> _Your objective_
Look through the material below and say how many of its lines carry the string "import". Only the number should be given.

══ Study material ══

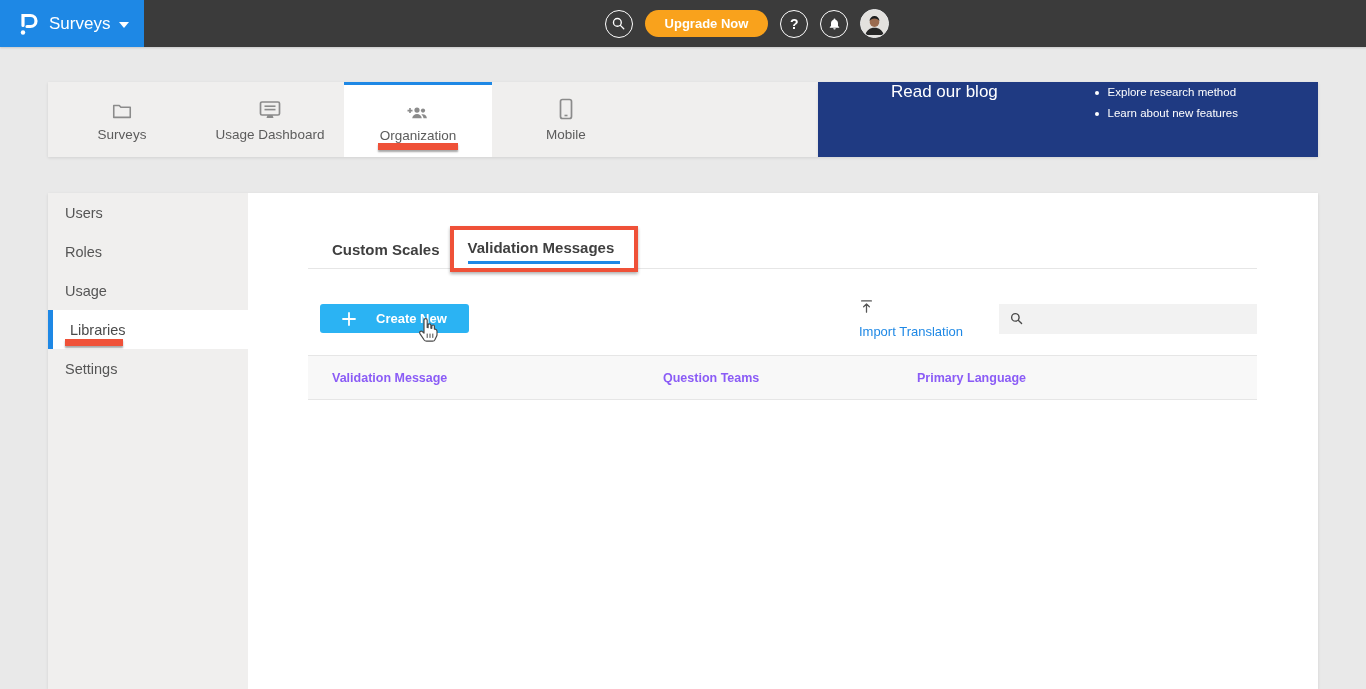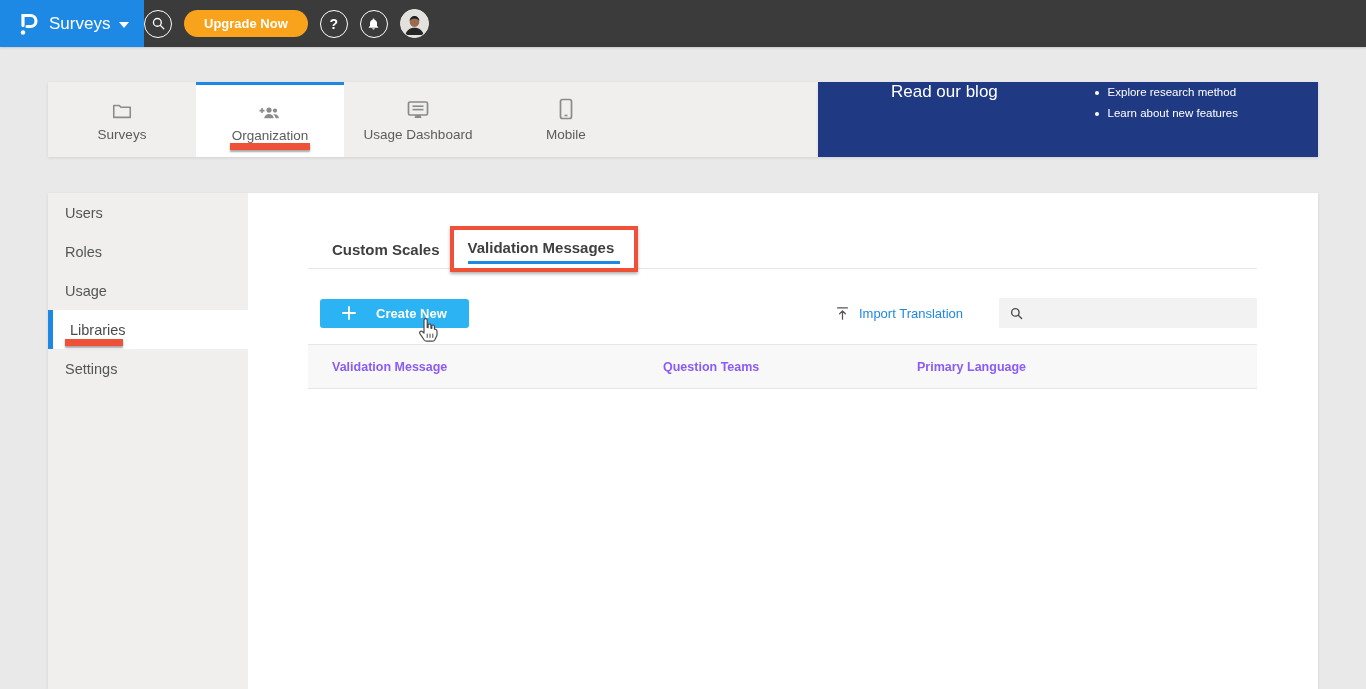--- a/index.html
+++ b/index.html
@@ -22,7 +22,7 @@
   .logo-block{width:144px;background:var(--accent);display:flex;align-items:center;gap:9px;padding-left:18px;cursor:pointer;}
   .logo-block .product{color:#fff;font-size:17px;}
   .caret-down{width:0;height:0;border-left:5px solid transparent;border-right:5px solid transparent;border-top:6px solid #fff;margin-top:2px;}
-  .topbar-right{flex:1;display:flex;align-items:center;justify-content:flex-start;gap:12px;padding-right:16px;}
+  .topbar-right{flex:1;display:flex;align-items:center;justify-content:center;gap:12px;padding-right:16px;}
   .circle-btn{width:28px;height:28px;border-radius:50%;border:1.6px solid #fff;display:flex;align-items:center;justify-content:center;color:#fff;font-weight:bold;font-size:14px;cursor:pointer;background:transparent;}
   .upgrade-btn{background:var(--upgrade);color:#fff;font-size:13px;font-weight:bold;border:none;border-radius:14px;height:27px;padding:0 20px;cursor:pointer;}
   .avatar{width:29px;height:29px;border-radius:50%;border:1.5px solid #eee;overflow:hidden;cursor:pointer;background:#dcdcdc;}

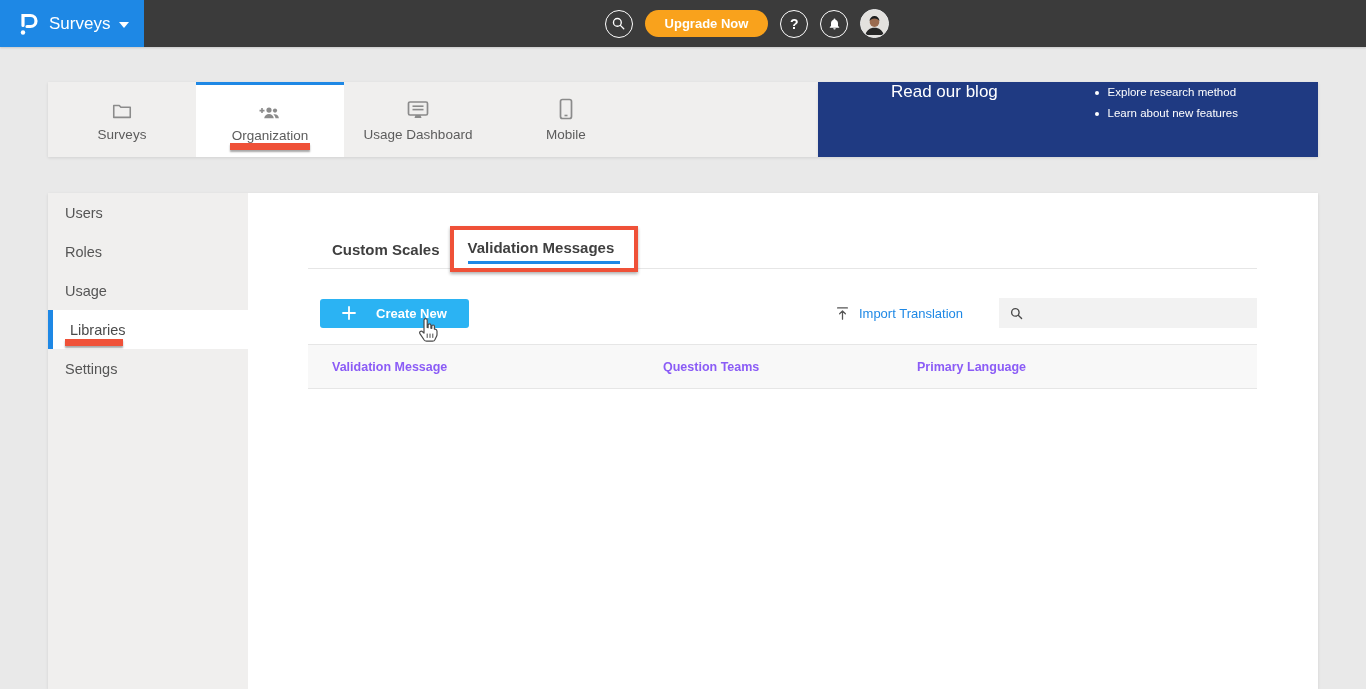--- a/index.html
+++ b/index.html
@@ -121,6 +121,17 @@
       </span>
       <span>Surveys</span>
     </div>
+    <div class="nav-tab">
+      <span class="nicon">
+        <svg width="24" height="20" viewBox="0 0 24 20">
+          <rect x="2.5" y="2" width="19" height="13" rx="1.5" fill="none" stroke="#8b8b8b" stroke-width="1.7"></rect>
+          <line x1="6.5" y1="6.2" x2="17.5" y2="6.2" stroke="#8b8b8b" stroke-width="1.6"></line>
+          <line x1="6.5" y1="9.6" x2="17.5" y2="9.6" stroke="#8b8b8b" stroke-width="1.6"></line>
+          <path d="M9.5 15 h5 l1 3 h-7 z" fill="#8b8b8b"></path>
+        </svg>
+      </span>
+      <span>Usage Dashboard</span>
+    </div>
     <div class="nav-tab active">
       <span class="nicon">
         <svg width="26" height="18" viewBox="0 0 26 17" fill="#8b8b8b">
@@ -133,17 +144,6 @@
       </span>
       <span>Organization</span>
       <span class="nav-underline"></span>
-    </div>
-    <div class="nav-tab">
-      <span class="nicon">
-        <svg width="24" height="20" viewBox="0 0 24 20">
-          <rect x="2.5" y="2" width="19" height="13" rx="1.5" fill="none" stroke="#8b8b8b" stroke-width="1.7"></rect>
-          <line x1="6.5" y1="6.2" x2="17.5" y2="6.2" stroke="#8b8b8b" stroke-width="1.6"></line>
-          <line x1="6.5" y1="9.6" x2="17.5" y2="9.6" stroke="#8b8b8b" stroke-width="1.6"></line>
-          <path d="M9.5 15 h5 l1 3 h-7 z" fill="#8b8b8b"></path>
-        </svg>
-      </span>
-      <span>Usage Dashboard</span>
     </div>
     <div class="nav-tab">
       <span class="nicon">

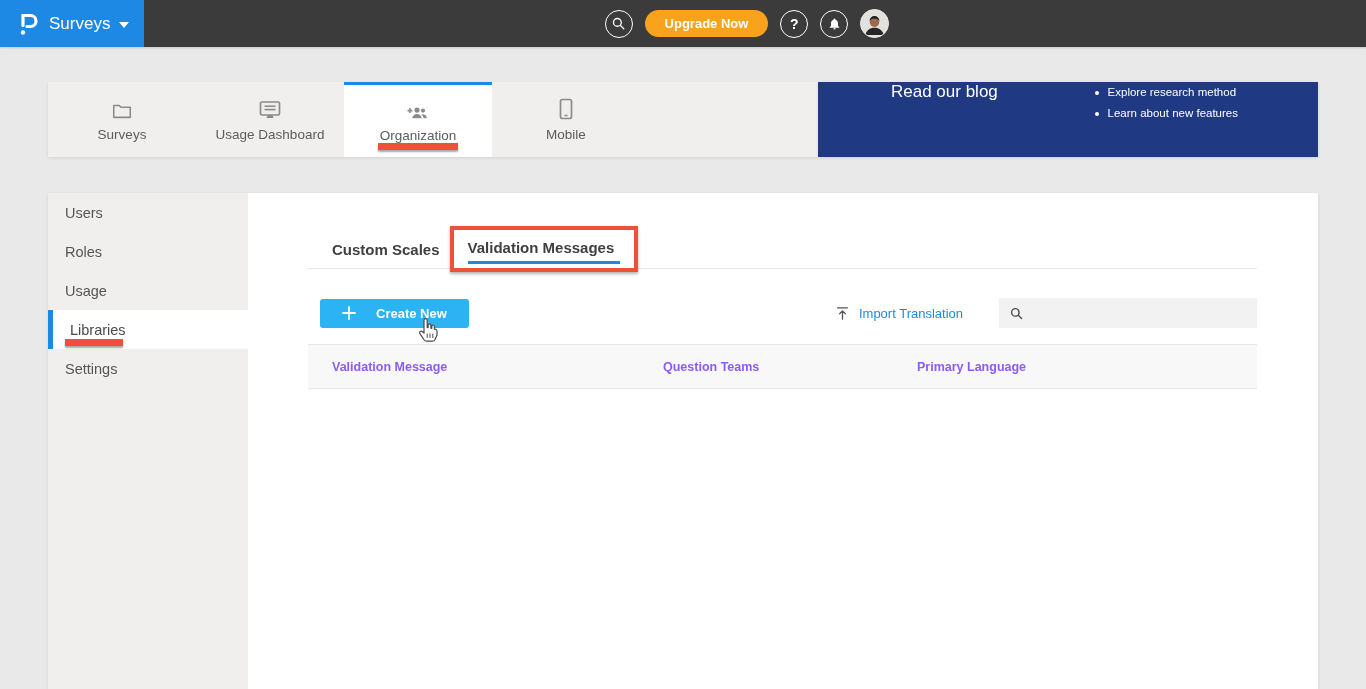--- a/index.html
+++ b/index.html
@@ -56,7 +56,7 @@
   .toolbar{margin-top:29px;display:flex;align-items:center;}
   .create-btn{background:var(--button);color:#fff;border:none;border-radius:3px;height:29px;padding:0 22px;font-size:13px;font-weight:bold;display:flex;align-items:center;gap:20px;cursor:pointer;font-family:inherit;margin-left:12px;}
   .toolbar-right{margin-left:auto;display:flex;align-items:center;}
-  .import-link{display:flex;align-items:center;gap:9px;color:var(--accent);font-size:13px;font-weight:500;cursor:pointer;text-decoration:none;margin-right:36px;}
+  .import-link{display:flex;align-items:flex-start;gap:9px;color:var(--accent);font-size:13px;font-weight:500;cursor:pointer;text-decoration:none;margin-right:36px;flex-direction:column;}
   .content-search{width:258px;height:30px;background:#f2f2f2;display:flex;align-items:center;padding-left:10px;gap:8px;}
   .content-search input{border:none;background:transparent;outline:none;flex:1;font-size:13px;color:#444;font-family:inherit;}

═══
══ Study material ══

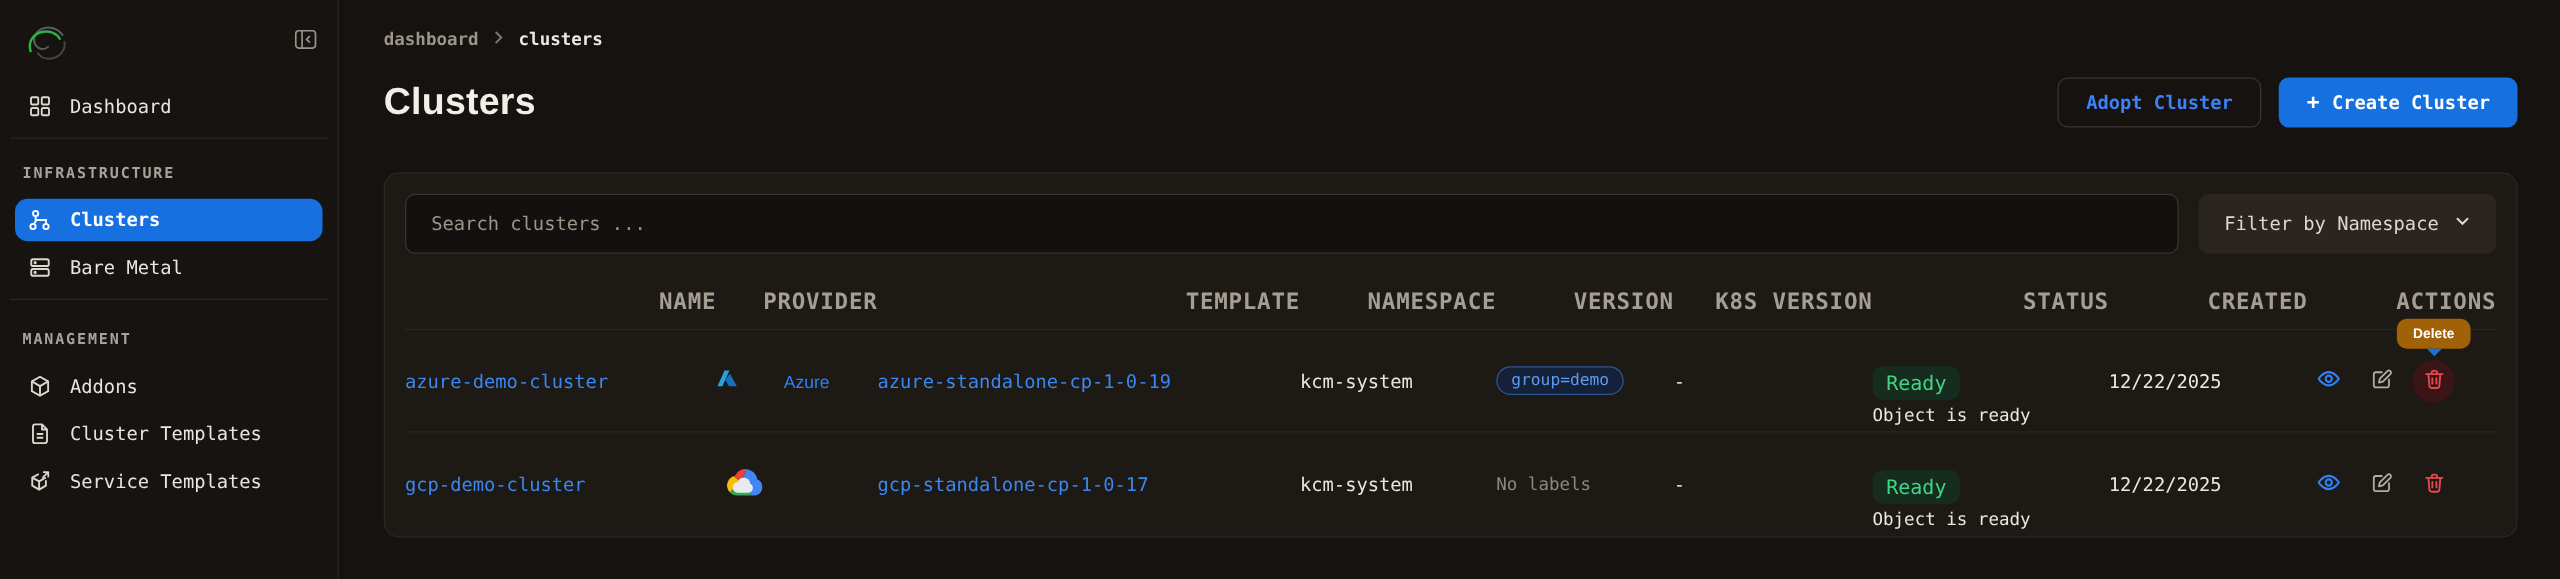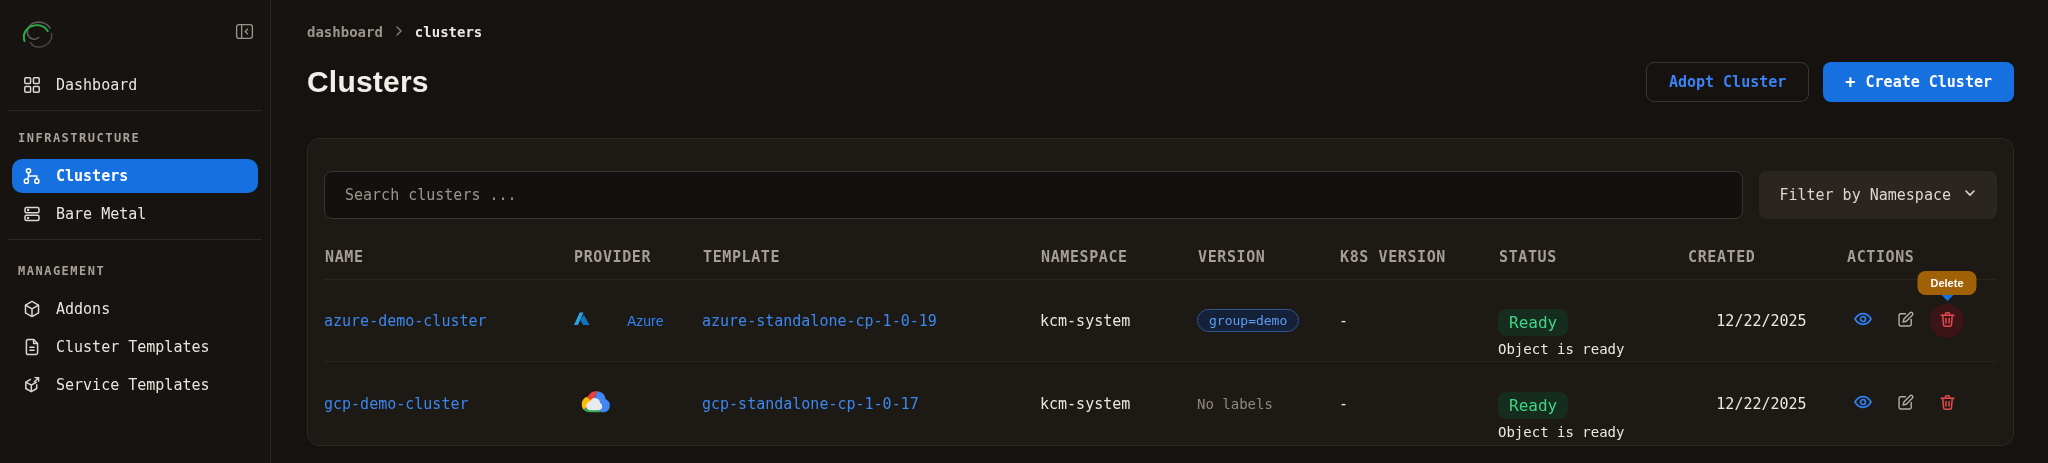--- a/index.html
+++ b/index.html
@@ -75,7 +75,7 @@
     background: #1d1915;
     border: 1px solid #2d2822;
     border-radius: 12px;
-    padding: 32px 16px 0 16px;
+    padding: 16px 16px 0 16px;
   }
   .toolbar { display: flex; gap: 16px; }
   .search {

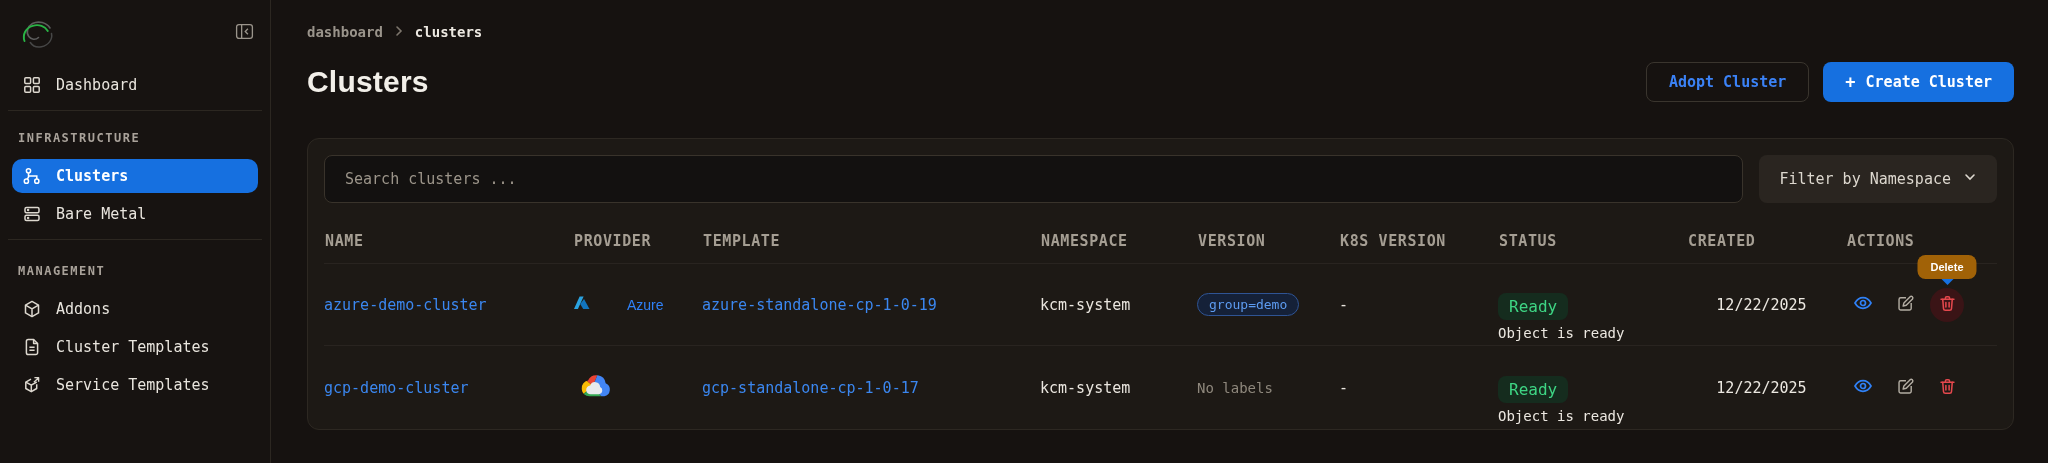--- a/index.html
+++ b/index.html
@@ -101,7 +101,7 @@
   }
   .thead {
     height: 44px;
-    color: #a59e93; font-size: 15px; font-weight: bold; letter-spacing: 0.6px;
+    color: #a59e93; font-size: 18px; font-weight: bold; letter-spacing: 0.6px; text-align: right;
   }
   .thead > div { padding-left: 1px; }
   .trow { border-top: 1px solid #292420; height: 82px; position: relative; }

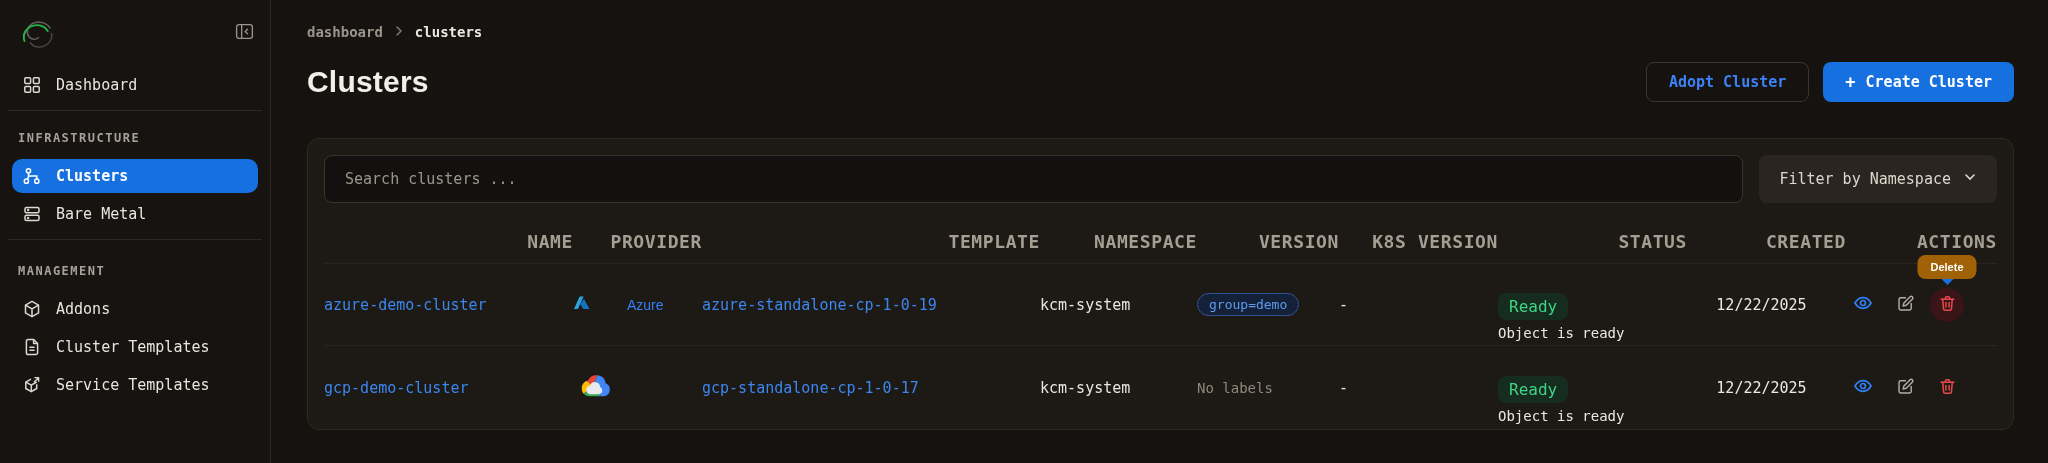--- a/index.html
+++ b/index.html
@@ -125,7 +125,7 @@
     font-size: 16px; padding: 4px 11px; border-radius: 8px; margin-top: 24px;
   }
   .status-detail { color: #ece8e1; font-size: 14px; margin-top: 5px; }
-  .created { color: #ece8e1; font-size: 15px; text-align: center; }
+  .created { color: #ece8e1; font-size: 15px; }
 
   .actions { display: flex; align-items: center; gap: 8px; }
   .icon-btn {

═══

> _Solved problem_
2